- **WHAT IS EXPECTED**
State the number of lines in the records underneath where the word "given" turns up, and say nothing else.

[Change detection data]
::::
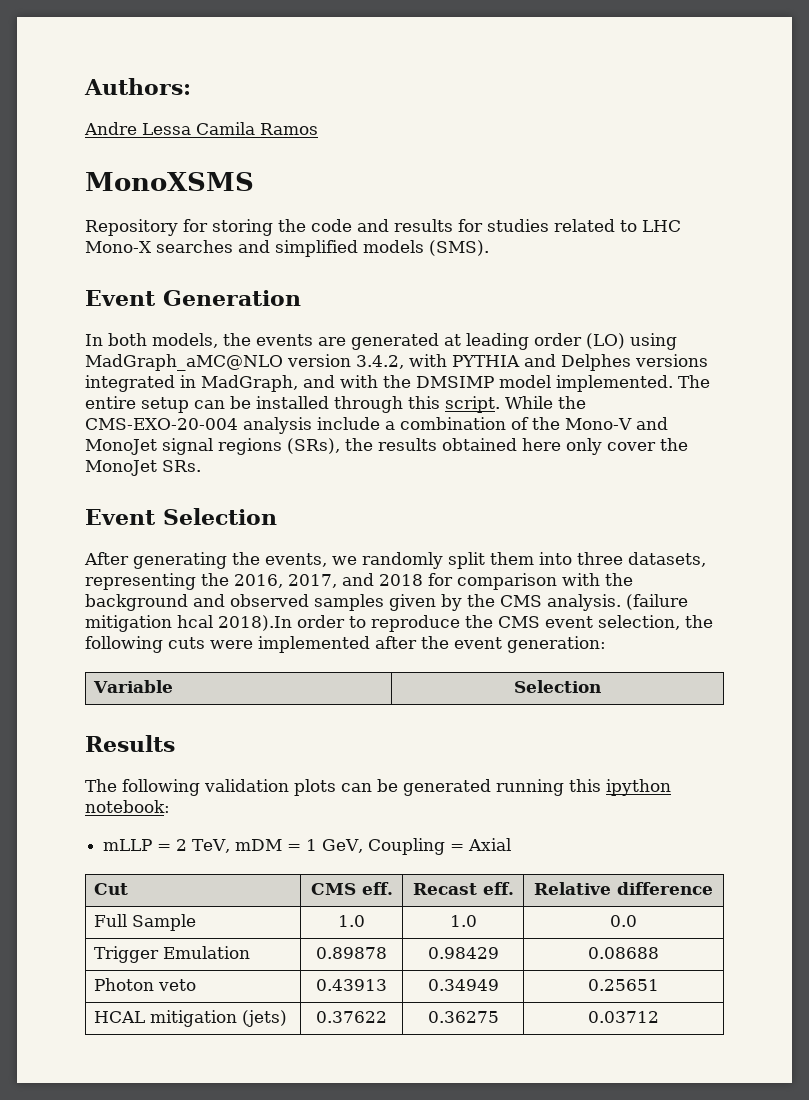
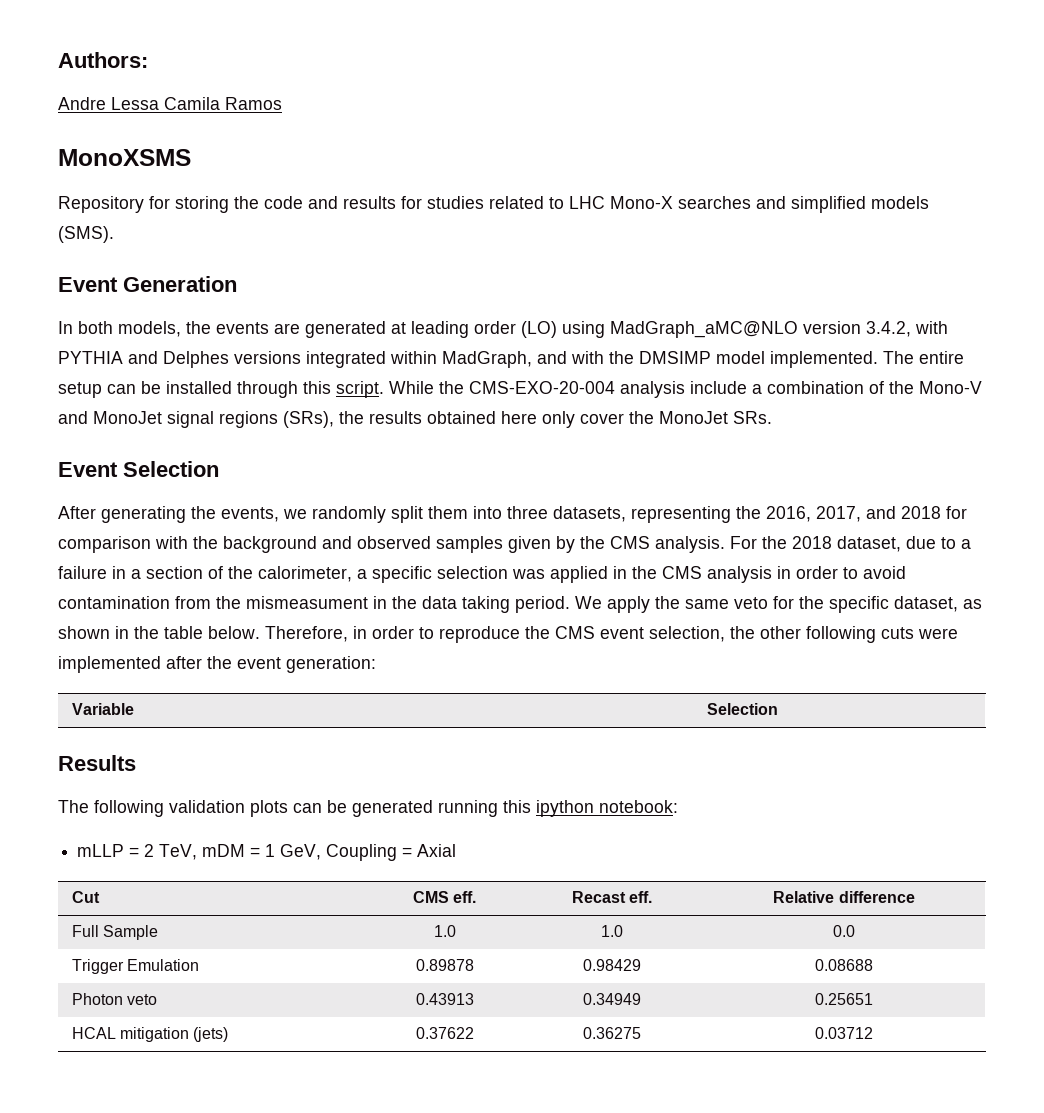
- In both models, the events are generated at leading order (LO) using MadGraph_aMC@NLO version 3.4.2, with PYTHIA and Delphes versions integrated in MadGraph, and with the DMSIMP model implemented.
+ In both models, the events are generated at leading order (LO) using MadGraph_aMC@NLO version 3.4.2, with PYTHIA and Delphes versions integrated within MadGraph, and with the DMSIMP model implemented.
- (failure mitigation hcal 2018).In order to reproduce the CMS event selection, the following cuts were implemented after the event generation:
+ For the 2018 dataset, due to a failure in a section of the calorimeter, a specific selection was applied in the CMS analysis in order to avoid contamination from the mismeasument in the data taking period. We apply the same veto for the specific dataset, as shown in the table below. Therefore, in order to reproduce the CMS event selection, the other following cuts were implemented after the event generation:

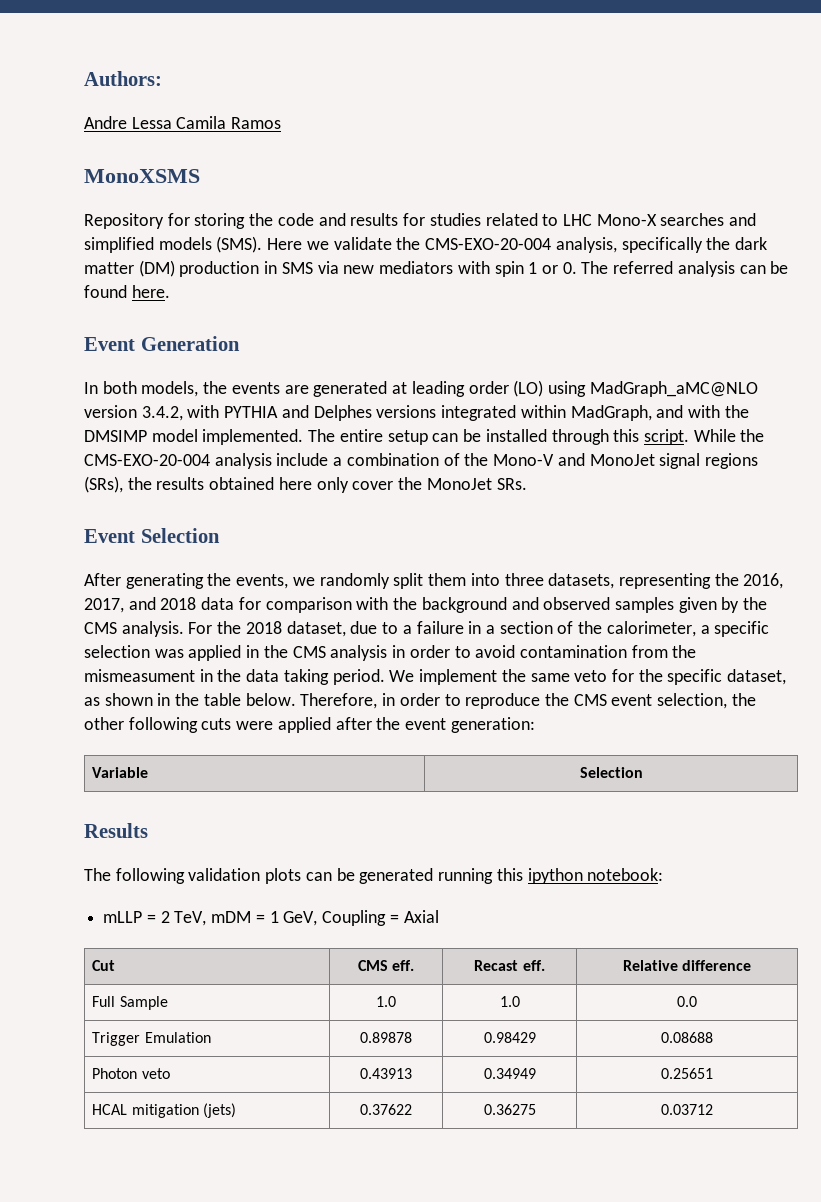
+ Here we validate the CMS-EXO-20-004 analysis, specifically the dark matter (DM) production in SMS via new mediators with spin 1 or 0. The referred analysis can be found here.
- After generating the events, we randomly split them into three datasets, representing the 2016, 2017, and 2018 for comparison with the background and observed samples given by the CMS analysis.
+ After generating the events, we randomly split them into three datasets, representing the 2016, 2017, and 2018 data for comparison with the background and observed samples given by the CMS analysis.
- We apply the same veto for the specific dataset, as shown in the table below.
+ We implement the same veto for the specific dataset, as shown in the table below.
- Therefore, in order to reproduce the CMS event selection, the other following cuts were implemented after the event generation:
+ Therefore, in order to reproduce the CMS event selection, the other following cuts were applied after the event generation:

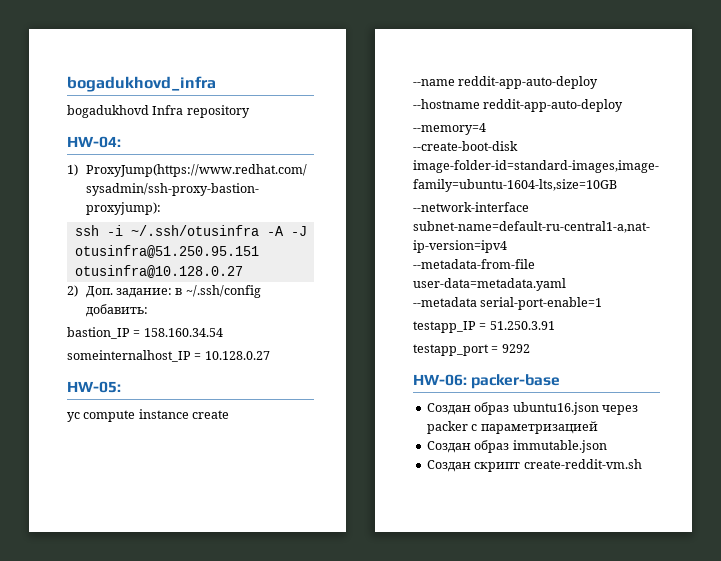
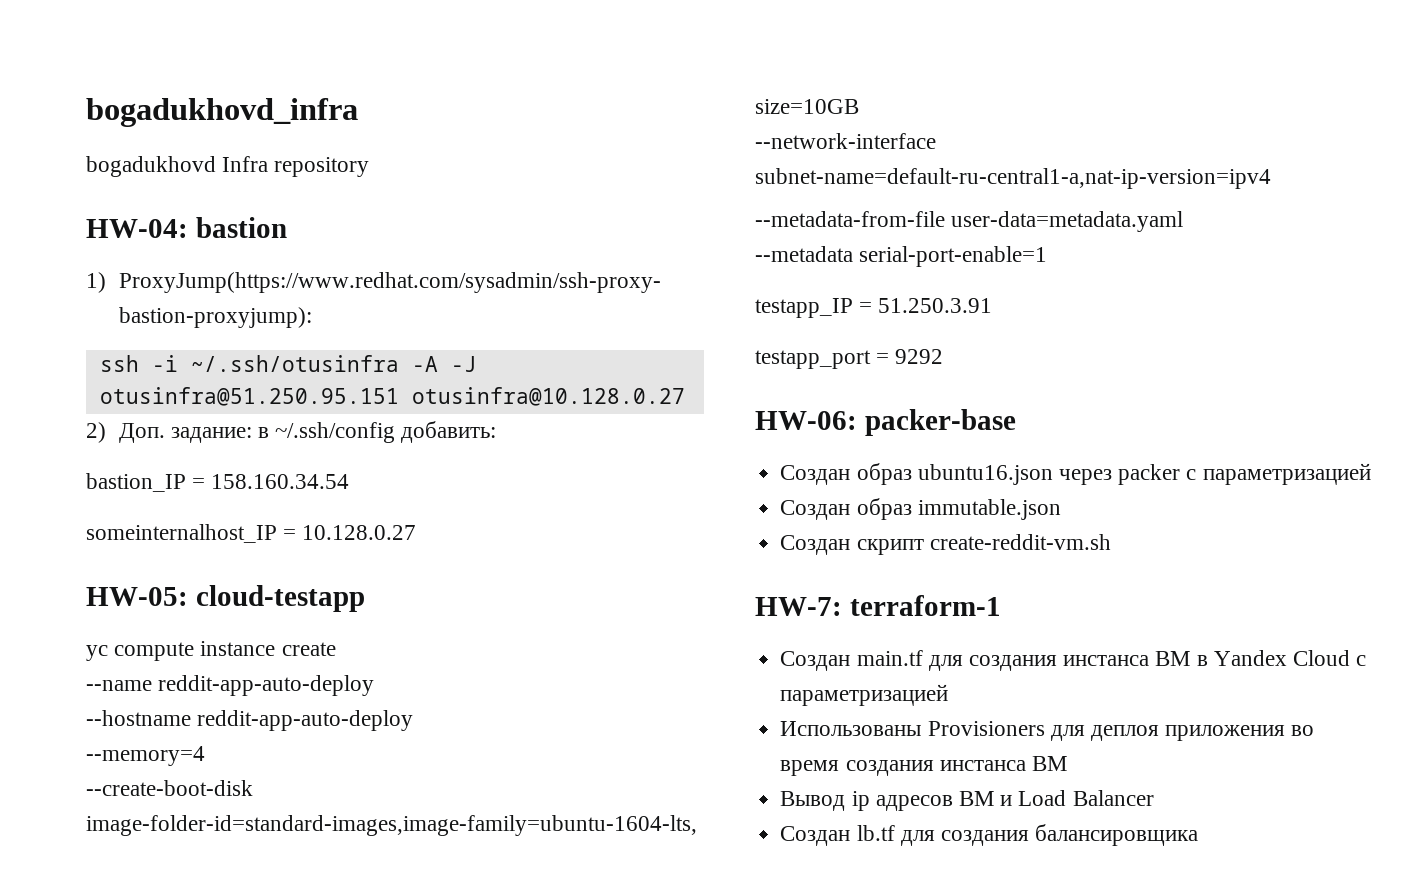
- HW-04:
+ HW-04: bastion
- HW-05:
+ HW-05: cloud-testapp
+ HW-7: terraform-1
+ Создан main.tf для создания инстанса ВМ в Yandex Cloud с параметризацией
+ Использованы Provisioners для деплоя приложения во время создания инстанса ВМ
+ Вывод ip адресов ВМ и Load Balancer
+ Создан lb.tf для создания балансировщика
::::
- **RESPONSE**
2